*** Opening of Supplied data ***

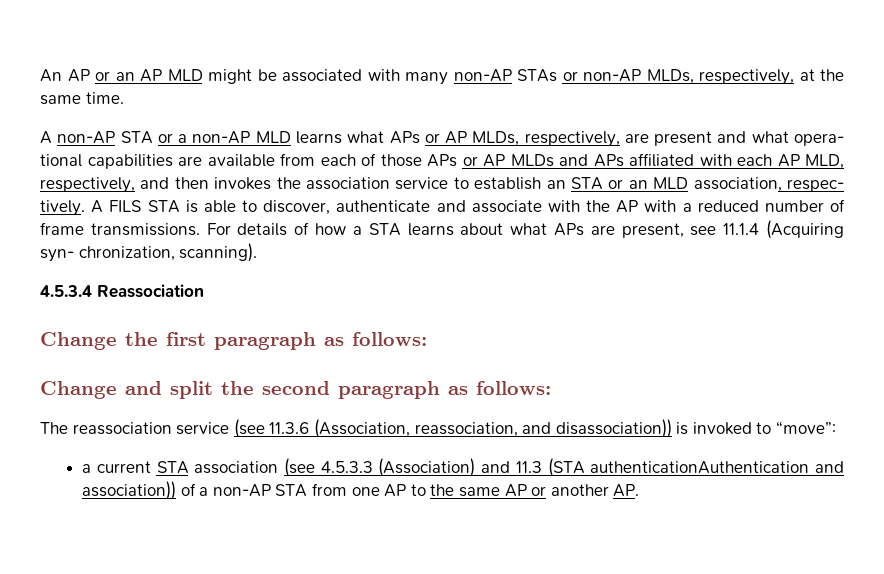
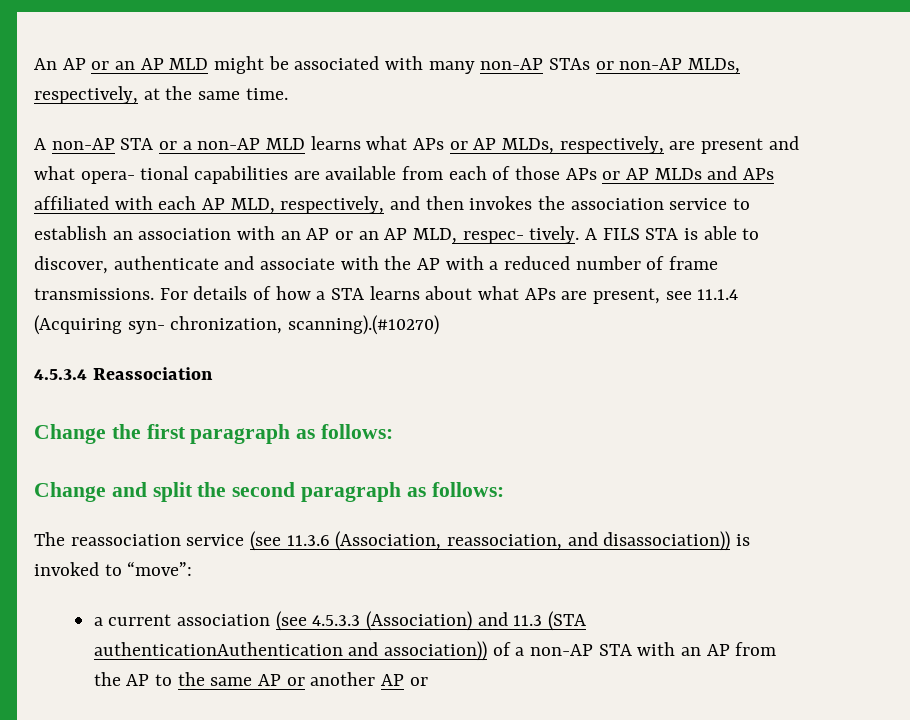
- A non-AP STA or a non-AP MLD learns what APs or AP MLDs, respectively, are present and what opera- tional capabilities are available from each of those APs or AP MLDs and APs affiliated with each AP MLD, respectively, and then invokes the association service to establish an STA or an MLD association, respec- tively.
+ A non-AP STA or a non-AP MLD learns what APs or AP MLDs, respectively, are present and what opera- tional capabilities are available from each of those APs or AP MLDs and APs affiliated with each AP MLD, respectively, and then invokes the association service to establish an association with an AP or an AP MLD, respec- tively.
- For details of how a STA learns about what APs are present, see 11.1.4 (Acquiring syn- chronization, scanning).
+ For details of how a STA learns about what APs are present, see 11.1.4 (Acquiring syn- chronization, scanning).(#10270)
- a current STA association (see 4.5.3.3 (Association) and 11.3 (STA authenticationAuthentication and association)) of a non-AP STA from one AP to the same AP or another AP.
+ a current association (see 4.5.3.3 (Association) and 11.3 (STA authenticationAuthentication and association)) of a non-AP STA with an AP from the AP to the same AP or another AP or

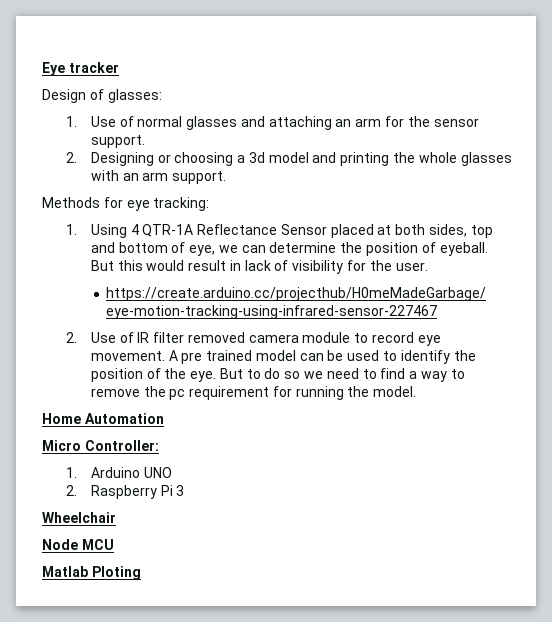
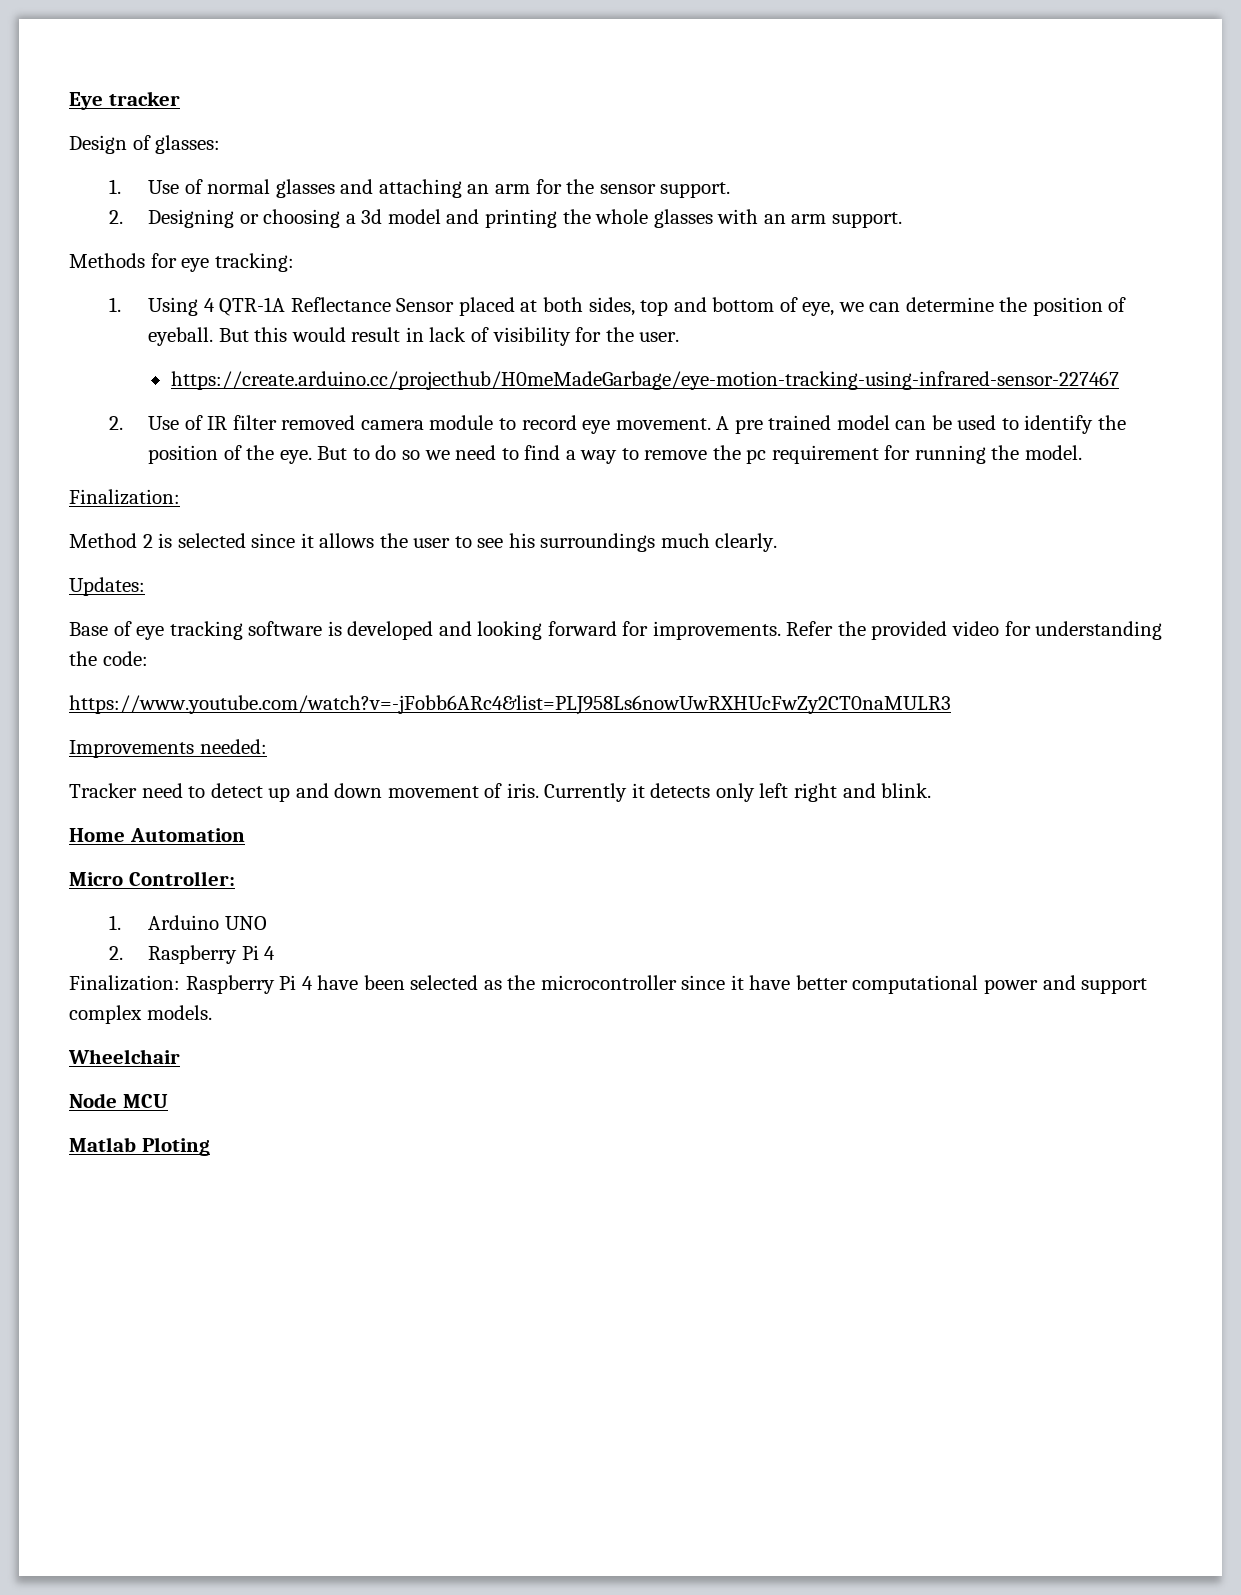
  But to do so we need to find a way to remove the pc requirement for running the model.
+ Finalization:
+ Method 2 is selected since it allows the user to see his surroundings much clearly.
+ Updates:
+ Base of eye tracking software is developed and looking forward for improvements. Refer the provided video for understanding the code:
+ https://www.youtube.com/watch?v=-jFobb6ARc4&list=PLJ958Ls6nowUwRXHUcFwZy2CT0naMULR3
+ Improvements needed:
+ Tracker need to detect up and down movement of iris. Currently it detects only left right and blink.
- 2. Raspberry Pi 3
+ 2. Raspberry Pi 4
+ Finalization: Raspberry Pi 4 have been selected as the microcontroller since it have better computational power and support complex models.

*** Close of Supplied data ***

** What is required **
Nothing but the lines from the start of the listing through the line with "- a current" belongs in the answer, each one retyped exactly and without pictures.

** Reply to the exercise **
- A non-AP STA or a non-AP MLD learns what APs or AP MLDs, respectively, are present and what opera- tional capabilities are available from each of those APs or AP MLDs and APs affiliated with each AP MLD, respectively, and then invokes the association service to establish an STA or an MLD association, respec- tively.
+ A non-AP STA or a non-AP MLD learns what APs or AP MLDs, respectively, are present and what opera- tional capabilities are available from each of those APs or AP MLDs and APs affiliated with each AP MLD, respectively, and then invokes the association service to establish an association with an AP or an AP MLD, respec- tively.
- For details of how a STA learns about what APs are present, see 11.1.4 (Acquiring syn- chronization, scanning).
+ For details of how a STA learns about what APs are present, see 11.1.4 (Acquiring syn- chronization, scanning).(#10270)
- a current STA association (see 4.5.3.3 (Association) and 11.3 (STA authenticationAuthentication and association)) of a non-AP STA from one AP to the same AP or another AP.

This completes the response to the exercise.